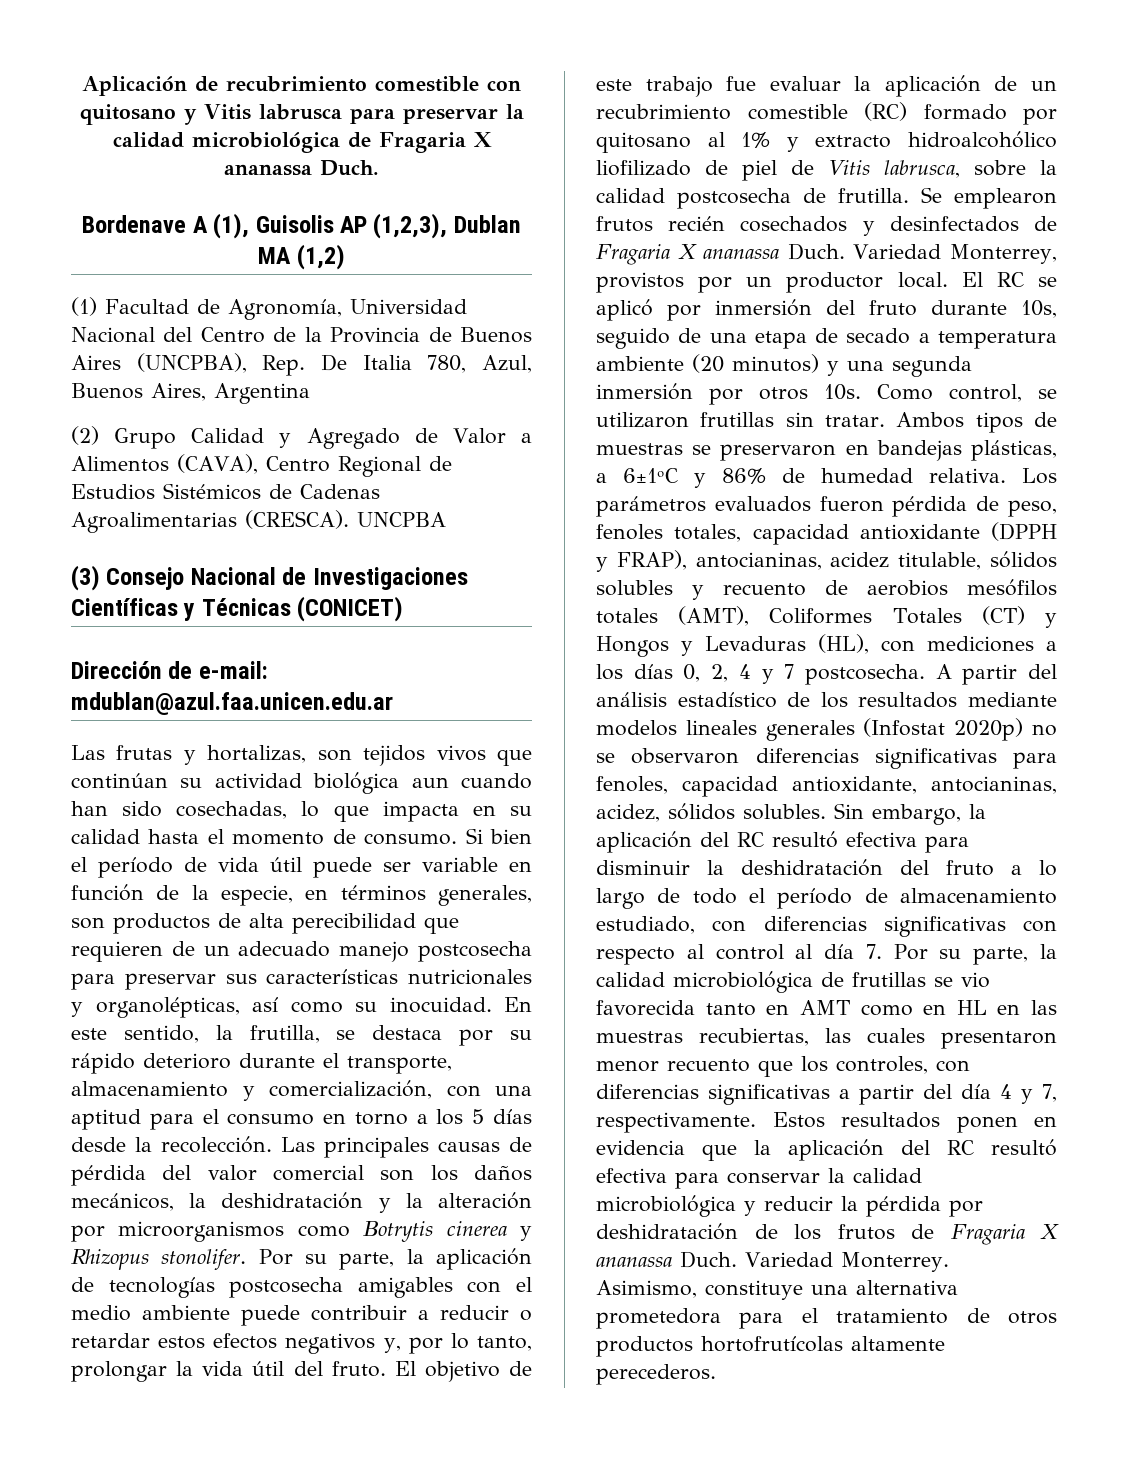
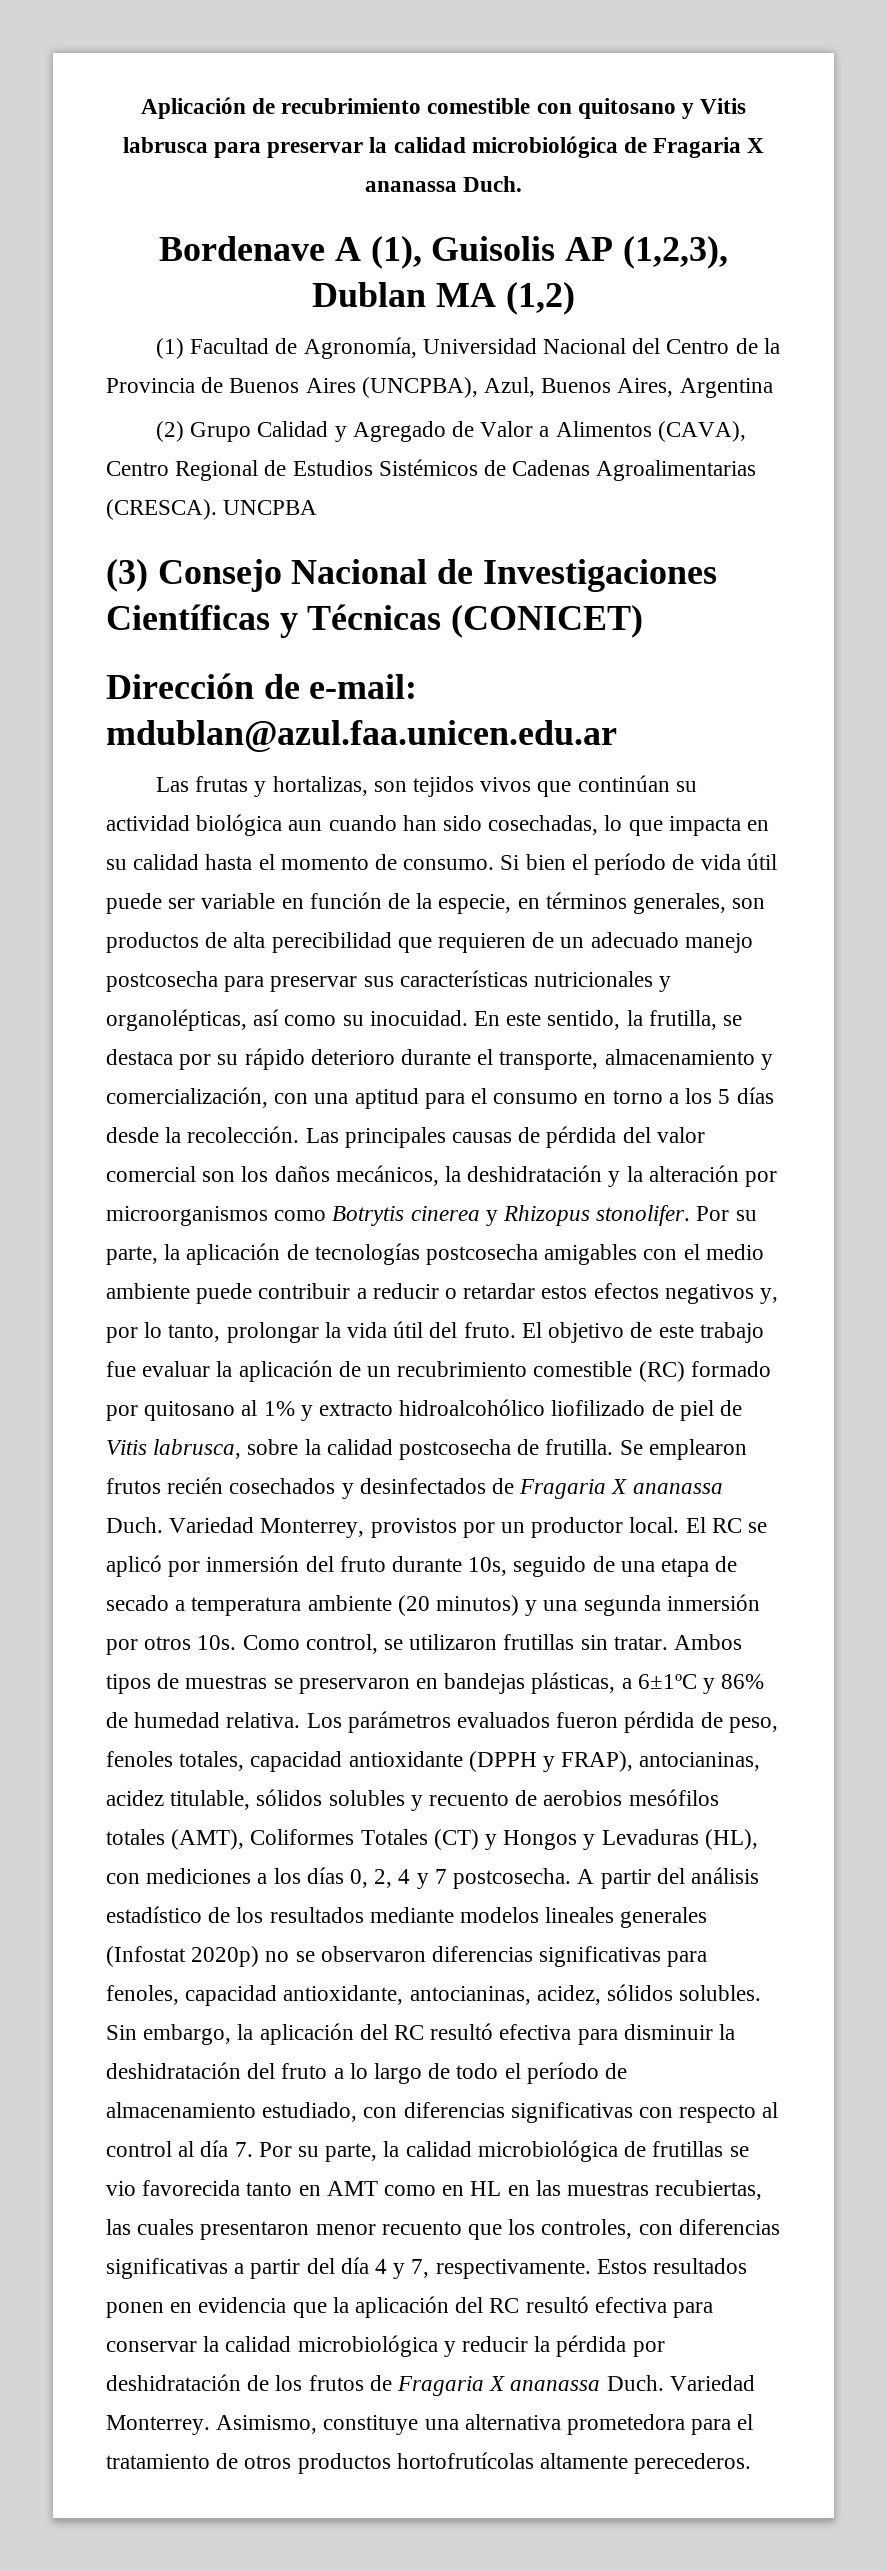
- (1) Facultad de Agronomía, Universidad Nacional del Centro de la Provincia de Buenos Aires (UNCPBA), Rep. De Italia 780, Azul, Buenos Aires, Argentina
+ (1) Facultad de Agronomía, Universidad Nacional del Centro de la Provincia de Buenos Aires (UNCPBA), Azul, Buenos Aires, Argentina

* * *

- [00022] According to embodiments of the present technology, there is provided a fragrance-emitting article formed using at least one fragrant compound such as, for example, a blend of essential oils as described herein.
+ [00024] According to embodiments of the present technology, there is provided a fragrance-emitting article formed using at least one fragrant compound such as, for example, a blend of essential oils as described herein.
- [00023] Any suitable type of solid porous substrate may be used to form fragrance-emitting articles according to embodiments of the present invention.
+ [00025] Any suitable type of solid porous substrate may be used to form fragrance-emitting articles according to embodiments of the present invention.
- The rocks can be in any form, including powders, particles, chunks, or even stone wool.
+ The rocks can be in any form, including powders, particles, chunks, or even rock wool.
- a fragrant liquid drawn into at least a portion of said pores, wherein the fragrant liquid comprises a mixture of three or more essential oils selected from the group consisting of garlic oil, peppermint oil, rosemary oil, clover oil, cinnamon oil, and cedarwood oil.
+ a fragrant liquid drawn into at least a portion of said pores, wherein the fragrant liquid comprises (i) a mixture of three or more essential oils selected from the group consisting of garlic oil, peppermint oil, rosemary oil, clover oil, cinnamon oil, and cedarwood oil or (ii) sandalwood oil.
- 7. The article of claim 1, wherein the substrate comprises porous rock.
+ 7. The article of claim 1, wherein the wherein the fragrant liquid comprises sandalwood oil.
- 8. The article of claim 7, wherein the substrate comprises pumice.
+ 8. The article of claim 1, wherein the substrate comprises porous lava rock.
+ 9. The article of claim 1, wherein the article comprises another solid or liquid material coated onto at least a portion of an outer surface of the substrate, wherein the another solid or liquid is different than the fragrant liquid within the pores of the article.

* * *

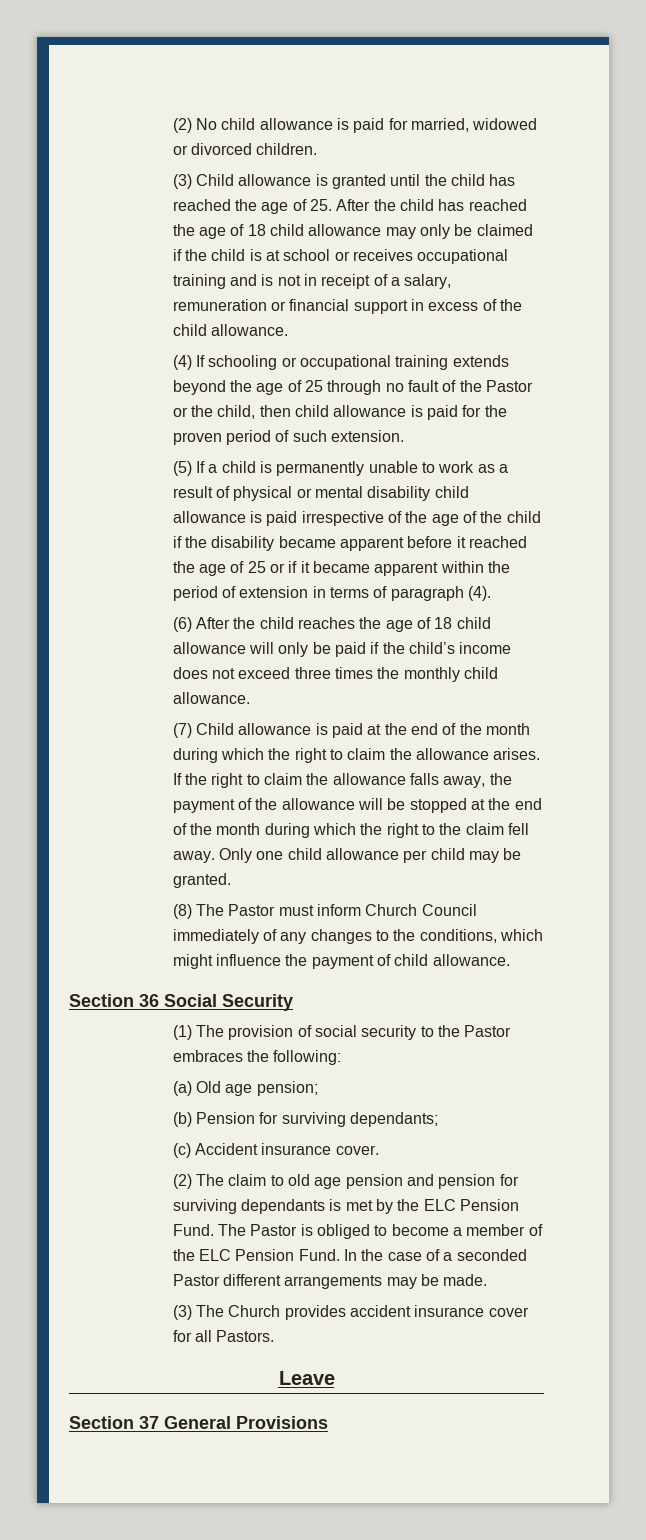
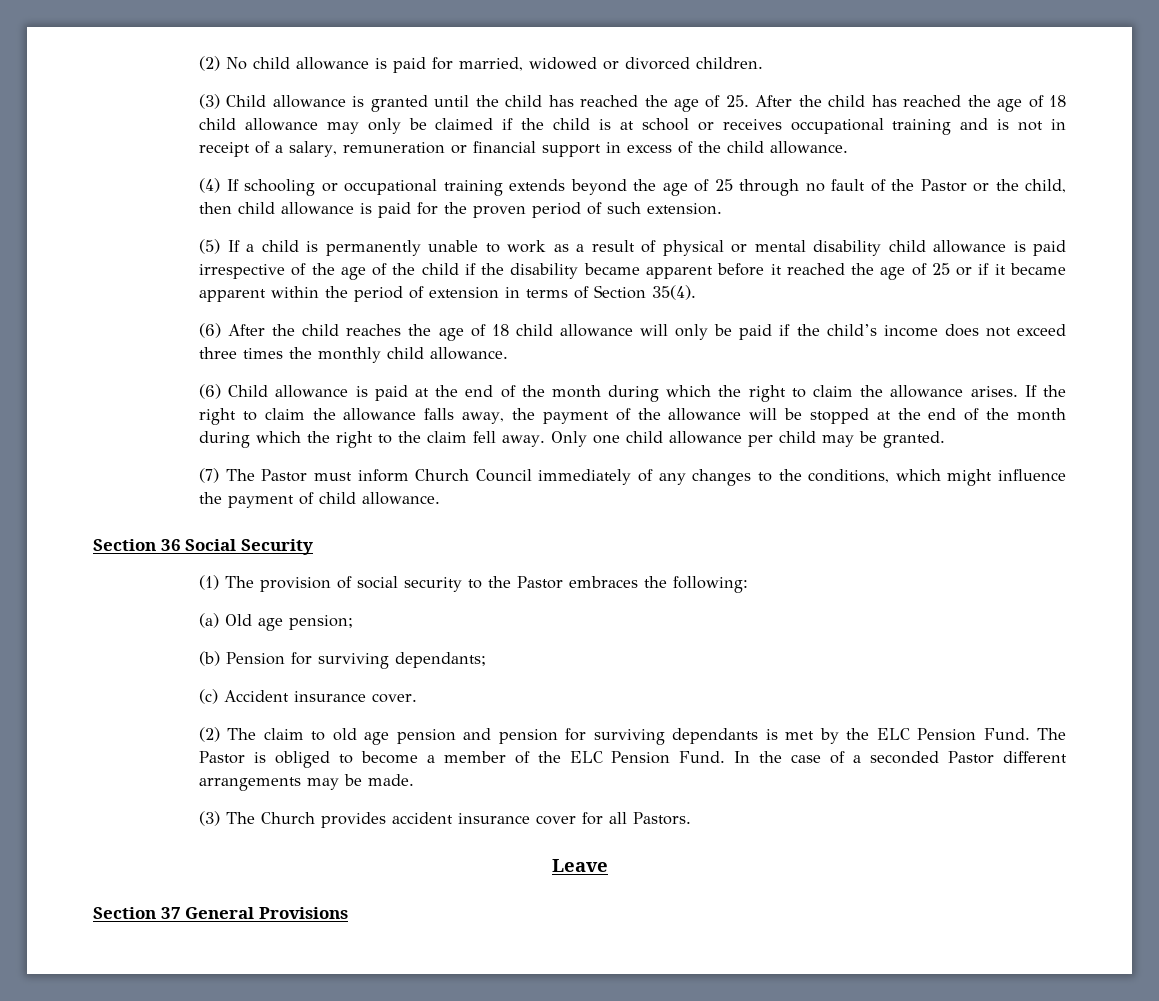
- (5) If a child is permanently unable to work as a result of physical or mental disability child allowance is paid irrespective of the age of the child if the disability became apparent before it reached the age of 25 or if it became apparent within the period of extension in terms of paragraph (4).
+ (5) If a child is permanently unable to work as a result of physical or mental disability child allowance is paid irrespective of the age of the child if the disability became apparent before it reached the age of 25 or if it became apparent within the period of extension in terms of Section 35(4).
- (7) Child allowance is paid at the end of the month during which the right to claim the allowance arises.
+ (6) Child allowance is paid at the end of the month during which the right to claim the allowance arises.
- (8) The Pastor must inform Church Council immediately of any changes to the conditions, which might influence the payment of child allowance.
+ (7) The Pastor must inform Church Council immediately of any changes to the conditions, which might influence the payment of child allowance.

» EXERCISE INSTRUCTIONS
Of all the entries above, output exactly the lines between the one holding "comprises sandalwood oil." and the one holding "of the article.", inclusive.

» OUTPUT OF THE EXERCISE
+ 7. The article of claim 1, wherein the wherein the fragrant liquid comprises sandalwood oil.
- 8. The article of claim 7, wherein the substrate comprises pumice.
+ 8. The article of claim 1, wherein the substrate comprises porous lava rock.
+ 9. The article of claim 1, wherein the article comprises another solid or liquid material coated onto at least a portion of an outer surface of the substrate, wherein the another solid or liquid is different than the fragrant liquid within the pores of the article.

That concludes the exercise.